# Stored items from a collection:
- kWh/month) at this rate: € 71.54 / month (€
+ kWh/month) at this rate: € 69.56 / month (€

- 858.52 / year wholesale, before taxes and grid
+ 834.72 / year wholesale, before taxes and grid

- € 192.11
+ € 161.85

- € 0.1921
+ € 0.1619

# WORK REQUEST:
Give back all of the records exactly as they were provided above.

# PROBLEM SOLUTION:
- kWh/month) at this rate: € 71.54 / month (€
+ kWh/month) at this rate: € 69.56 / month (€

- 858.52 / year wholesale, before taxes and grid
+ 834.72 / year wholesale, before taxes and grid

- € 192.11
+ € 161.85

- € 0.1921
+ € 0.1619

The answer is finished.